◆ **What needs to be done**
List each line of the data that holds the string "border", please.

◆ **Extracted material**

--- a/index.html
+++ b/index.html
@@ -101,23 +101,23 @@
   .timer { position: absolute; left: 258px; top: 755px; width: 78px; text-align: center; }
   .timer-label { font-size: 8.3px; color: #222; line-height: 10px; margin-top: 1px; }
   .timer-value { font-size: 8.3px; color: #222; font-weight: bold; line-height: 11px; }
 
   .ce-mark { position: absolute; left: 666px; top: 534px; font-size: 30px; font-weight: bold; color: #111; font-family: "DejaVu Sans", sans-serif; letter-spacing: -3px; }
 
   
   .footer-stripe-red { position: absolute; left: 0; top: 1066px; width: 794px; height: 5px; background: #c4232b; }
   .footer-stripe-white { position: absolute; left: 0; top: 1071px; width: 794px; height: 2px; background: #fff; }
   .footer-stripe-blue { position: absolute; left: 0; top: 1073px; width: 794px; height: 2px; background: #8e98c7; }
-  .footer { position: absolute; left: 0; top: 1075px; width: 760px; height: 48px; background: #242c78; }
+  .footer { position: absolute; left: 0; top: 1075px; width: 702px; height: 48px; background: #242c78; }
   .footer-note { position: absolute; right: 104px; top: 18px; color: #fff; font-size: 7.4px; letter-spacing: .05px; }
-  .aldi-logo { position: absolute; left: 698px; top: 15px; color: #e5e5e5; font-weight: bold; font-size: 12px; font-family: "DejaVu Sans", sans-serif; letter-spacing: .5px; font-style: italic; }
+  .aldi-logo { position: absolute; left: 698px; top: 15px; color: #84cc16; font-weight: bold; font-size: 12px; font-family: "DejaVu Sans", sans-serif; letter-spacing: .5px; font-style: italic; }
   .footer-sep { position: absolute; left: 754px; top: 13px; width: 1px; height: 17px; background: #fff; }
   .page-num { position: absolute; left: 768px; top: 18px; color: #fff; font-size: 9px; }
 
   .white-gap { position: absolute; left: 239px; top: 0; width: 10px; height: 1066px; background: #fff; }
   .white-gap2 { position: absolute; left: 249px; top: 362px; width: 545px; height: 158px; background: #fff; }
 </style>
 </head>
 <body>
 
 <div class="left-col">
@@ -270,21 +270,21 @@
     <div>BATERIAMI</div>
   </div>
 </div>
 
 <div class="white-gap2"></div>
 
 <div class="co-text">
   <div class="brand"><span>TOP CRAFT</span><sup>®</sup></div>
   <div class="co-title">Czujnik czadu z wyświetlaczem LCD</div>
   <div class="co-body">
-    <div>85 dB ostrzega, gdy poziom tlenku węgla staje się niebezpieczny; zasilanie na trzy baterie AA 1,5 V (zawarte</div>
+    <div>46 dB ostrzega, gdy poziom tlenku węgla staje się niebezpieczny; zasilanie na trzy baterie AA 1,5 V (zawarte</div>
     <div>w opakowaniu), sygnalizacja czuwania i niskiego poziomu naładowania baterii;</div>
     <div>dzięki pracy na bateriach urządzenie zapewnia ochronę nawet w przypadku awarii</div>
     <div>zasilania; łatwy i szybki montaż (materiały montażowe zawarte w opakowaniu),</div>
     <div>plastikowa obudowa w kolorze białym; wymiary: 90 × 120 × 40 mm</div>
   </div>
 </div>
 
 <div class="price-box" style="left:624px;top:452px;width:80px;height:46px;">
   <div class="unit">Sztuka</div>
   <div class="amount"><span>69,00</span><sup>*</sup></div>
...
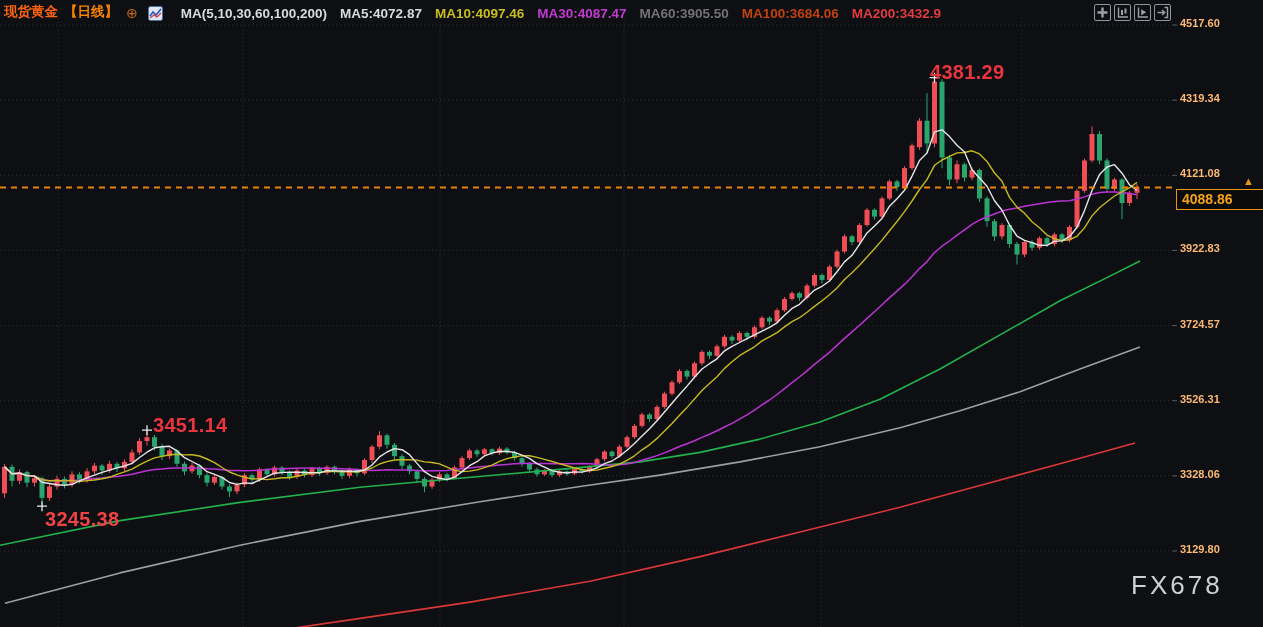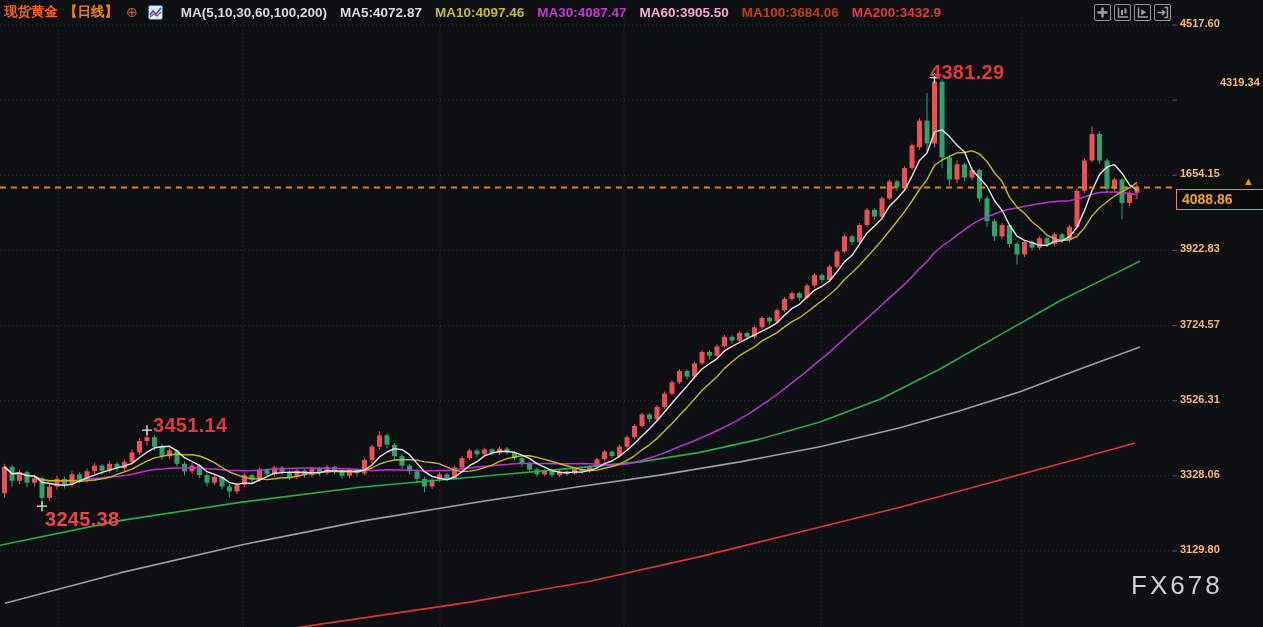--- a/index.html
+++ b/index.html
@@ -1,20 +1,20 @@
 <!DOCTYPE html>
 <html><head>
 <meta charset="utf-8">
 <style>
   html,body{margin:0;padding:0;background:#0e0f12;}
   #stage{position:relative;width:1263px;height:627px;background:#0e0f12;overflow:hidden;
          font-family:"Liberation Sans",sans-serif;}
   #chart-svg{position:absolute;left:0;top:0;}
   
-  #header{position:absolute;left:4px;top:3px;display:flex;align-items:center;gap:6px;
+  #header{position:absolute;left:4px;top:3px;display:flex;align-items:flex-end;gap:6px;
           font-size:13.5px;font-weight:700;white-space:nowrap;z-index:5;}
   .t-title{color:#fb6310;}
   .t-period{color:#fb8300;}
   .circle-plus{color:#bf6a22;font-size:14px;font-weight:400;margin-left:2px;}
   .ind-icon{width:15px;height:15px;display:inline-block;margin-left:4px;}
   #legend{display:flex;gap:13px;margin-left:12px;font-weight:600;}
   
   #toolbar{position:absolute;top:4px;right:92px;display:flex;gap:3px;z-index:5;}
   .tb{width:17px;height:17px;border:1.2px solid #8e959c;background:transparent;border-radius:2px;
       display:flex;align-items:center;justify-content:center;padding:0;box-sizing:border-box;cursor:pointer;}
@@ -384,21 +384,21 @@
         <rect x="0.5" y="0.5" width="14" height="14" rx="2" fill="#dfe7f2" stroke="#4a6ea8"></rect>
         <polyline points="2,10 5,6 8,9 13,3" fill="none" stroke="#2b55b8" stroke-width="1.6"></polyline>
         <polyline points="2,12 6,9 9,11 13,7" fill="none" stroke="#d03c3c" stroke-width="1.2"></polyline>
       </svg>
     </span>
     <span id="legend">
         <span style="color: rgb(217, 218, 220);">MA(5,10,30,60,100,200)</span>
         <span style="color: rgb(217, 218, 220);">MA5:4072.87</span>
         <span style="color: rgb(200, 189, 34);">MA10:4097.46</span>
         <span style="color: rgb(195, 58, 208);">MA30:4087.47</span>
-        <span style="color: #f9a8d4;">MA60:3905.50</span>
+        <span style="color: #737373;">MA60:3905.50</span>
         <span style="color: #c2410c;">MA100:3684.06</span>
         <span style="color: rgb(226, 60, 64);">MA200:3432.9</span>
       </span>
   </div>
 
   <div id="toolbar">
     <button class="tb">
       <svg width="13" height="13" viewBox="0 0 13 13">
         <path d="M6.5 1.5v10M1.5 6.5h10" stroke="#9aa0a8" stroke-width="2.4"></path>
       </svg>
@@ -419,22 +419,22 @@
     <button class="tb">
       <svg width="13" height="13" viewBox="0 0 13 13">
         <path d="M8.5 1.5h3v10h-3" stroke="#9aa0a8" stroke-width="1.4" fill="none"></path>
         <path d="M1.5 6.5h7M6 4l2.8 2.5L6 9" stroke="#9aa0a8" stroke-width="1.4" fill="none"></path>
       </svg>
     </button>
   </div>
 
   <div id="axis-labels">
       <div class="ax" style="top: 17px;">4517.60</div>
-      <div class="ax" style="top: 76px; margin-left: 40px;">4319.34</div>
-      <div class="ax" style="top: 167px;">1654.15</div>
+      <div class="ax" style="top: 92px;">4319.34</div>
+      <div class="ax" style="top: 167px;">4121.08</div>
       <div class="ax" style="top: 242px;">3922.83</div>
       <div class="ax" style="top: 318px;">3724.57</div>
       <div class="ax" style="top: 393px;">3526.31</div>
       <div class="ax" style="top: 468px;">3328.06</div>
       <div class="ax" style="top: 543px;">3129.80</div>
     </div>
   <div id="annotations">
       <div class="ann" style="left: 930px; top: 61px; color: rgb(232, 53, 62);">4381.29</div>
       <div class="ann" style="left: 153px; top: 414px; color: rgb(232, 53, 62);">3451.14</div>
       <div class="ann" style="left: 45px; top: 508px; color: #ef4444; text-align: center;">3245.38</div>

◆ **Answer to this task**
   .tb{width:17px;height:17px;border:1.2px solid #8e959c;background:transparent;border-radius:2px;
       display:flex;align-items:center;justify-content:center;padding:0;box-sizing:border-box;cursor:pointer;}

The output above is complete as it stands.